ITEM 4 INFORMATION ON THE COMPANY
In December 2021, the Company announced the investment in construction of a new purification facility and a new recovery facility as well as rebuilding of one existing fermentation facility at the production site in Kalundborg, Denmark. The investment will establish additional capacity for manufacturing active pharmaceutical ingredients. The facilities are expected to increase the production area with 58,000 square meters. The facilities are expected to be operational during the first quarter of 2027 and the expected amount of expenditures is DKK 16,500 million with realized spend of approximately DKK 740 million as of December 31, 2021. The facilities will be financed by cash flow from operating activities.

ITEM 4A UNRESOLVED STAFF COMMENTS
None.

ITEM 5 OPERATING AND FINANCIAL REVIEW AND PROSPECTS

New accounting pronouncements
Reference is made to Note 1.2 'Changes in accounting policies and disclosures' in our Annual Report 2021.

A. OPERATING RESULTS
Reference is made to the section 'Forward-looking statements' on page 37 and the discussion under the caption 'Risk factors' under Item 3. Further reference is made to our Annual Report 2021 'Risk management' on pages 41-42.

The information in this section is based on our Annual Report 2021 and should be read in conjunction with such report. The analysis and discussion included in such report is primarily based on the Company's consolidated financial statements which are prepared in accordance with International Financial Reporting Standards (IFRS) as issued by the International Accounting Standards Board (IASB).

2021 compared with 2020
The following portions of our Annual Report 2021 constitute the Board of Directors' and Executive Management's discussion and analysis of results of operations (incorporated herein by reference): 'Introducing Novo Nordisk' (pages 4-9) and '2021 performance and 2022 outlook' (pages 33-36).

2020 compared with 2019
For a discussion of our results of operations for 2020 compared with 2019, see "Item 5-A. Operating Results-2020 Compared with 2019" included in our 2020 Annual Report on Form 20-F (File No. 333-82318) filed with the SEC on February 3, 2021.

Segment information
Reference is made to Note 2.2 'Segment information' in our Annual Report 2021 for details on segmented results.

Foreign currencies
Reference is made to Note 4.3 'Financial risks' in our Annual Report 2021 and for further description of foreign currency exposure and hedging activities, reference is made to the description of financial instruments in Note 4.4 'Derivative financial instruments' in our Annual Report 2021.

Governmental policies
Please refer to pages 11-39 'Strategic aspirations' in our Annual Report 2021 and Item 4 hereof.
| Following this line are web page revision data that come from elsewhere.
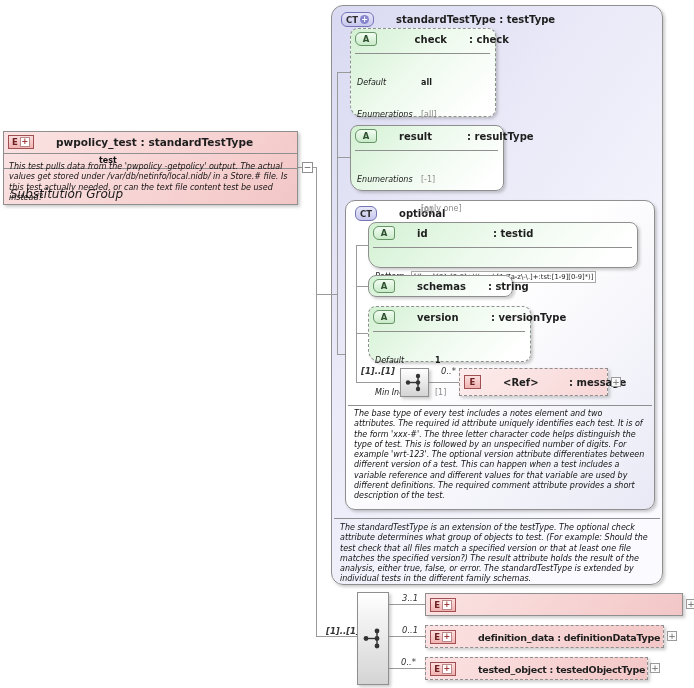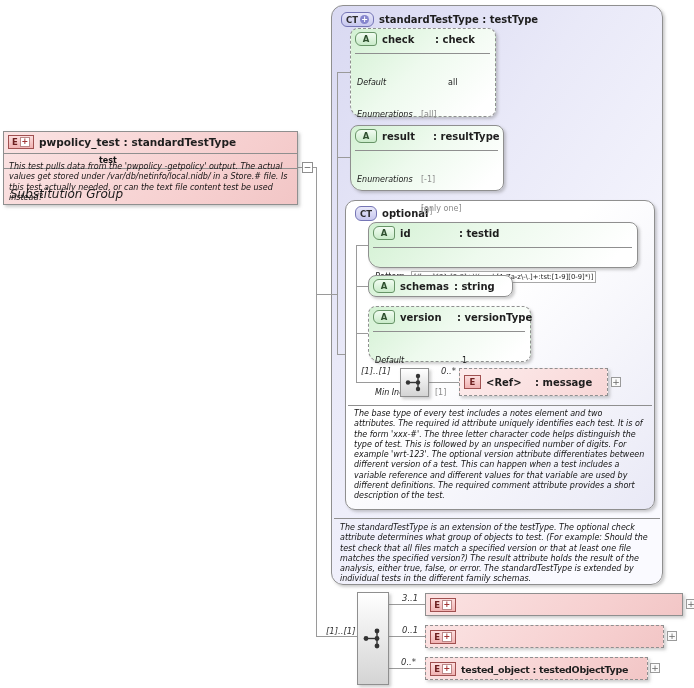--- a/index.html
+++ b/index.html
@@ -19,7 +19,7 @@
   .whitebox{background:linear-gradient(135deg,#ffffff 40%,#e9e9f6 100%);border-radius:10px;}
   .seqbox{background:linear-gradient(180deg,#ffffff 0%,#e5e5e5 60%,#d4d4d4 100%);}
 
-  .hdr{display:flex;align-items:center;gap:5px;font-weight:bold;font-size:10px;
+  .hdr{display:flex;align-items:center;gap:22px;font-weight:bold;font-size:10px;
        color:#1e1e1e;padding:3px 4px 2px 4px;white-space:nowrap;}
   .hdr .aname{display:inline-block;}
   .sep{position:absolute;left:4px;right:5px;height:1px;background:#8f8f8f;}

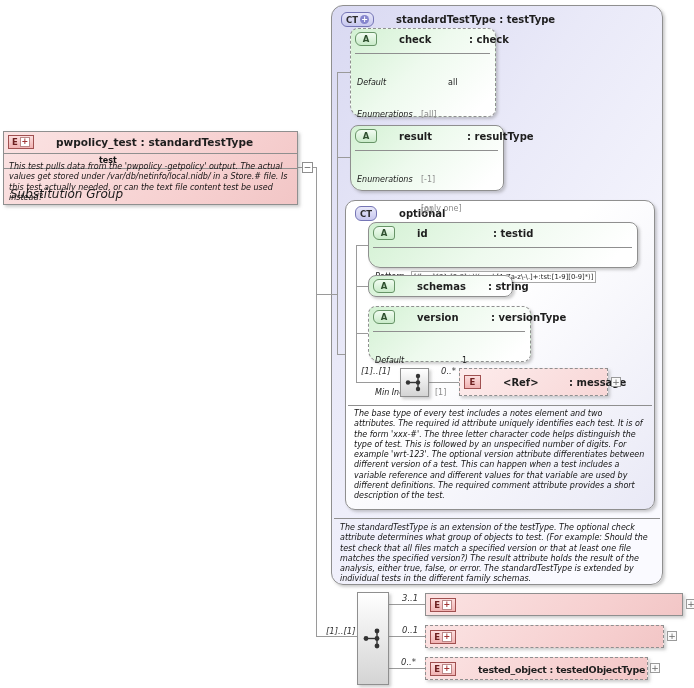--- a/index.html
+++ b/index.html
@@ -130,7 +130,7 @@
   <div class="box dashed green" style="left:350px;top:28px;width:146px;height:89px;">
     <div class="hdr">
       <span class="badge-a">A</span>
-      <span class="aname" style="min-width:48px;">check</span>
+      <span class="aname" style="min-width:48px;text-align:right;">check</span>
       <span>: check</span>
     </div>
     <div class="sep" style="top:24px;"></div>

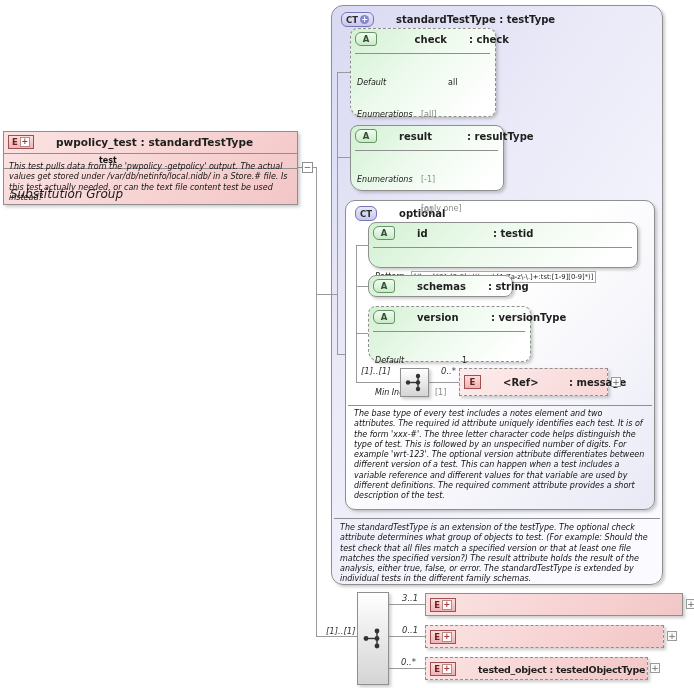--- a/index.html
+++ b/index.html
@@ -43,7 +43,7 @@
   .props{position:absolute;display:flex;font-size:8px;color:#1a1a1a;line-height:10.5px;}
   .plabels{font-style:italic;white-space:pre;}
   .pvals{white-space:pre;}
-  .bold{font-weight:normal;margin-left:27px;}
+  .bold{font-weight:bold;}
   .gray{color:#8a8a8a;}
 
   .ann{position:absolute;font-style:italic;font-size:8px;color:#121212;line-height:10.3px;}

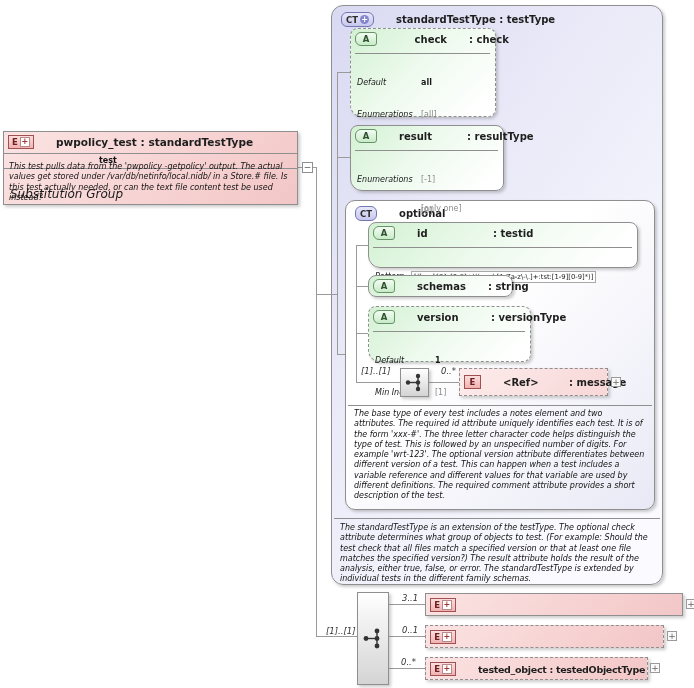--- a/index.html
+++ b/index.html
@@ -49,7 +49,7 @@
   .ann{position:absolute;font-style:italic;font-size:8px;color:#121212;line-height:10.3px;}
 
   .card{position:absolute;font-size:8.5px;font-style:italic;color:#333;white-space:nowrap;}
-  .card.b{font-weight:normal;}
+  .card.b{font-weight:bold;}
 
   .plusbox{position:absolute;width:10px;height:10px;border:1px solid #9a9a9a;background:#fafafa;
      color:#666;font-size:9px;line-height:9px;text-align:center;box-sizing:border-box;}

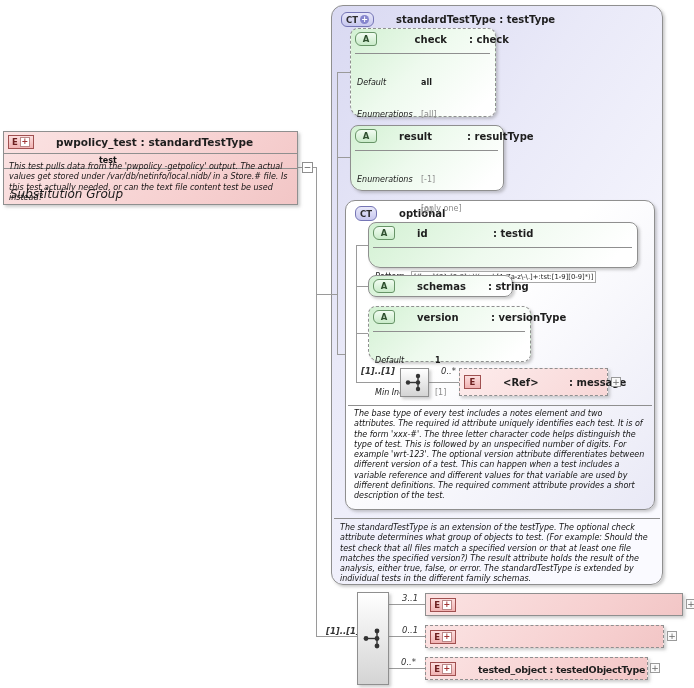--- a/index.html
+++ b/index.html
@@ -271,6 +271,7 @@
         <span>E</span>
         <span class="badge-plus">+</span>
       </span>
+      <span>definition_data : definitionDataType</span>
     </div>
   </div>
   <div class="plusbox" style="left:667px;top:631px;">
Off-balance sheet arrangements
Reference is made to Note 4.3 'Financial risks' and Note 5.2 'Commitments' in our Annual Report 2021.

B. LIQUIDITY AND CAPITAL RESOURCES
Novo Nordisk maintains a centralized approach to the management of the Group's financial risks. The overall objectives and policies for Novo Nordisk's financial risk management are outlined in the Novo Nordisk Treasury Policy, which is approved by the Board of Directors. The Treasury Policy governs the Group's use of financial instruments. For further information, reference is made to Item 11.

Financial resources
Reference is made to page 51 'Cash flow statement' and page 52 'Balance sheet' in our Annual Report 2021. In addition, Novo Nordisk has obtained a credit rating from two independent external rating agencies.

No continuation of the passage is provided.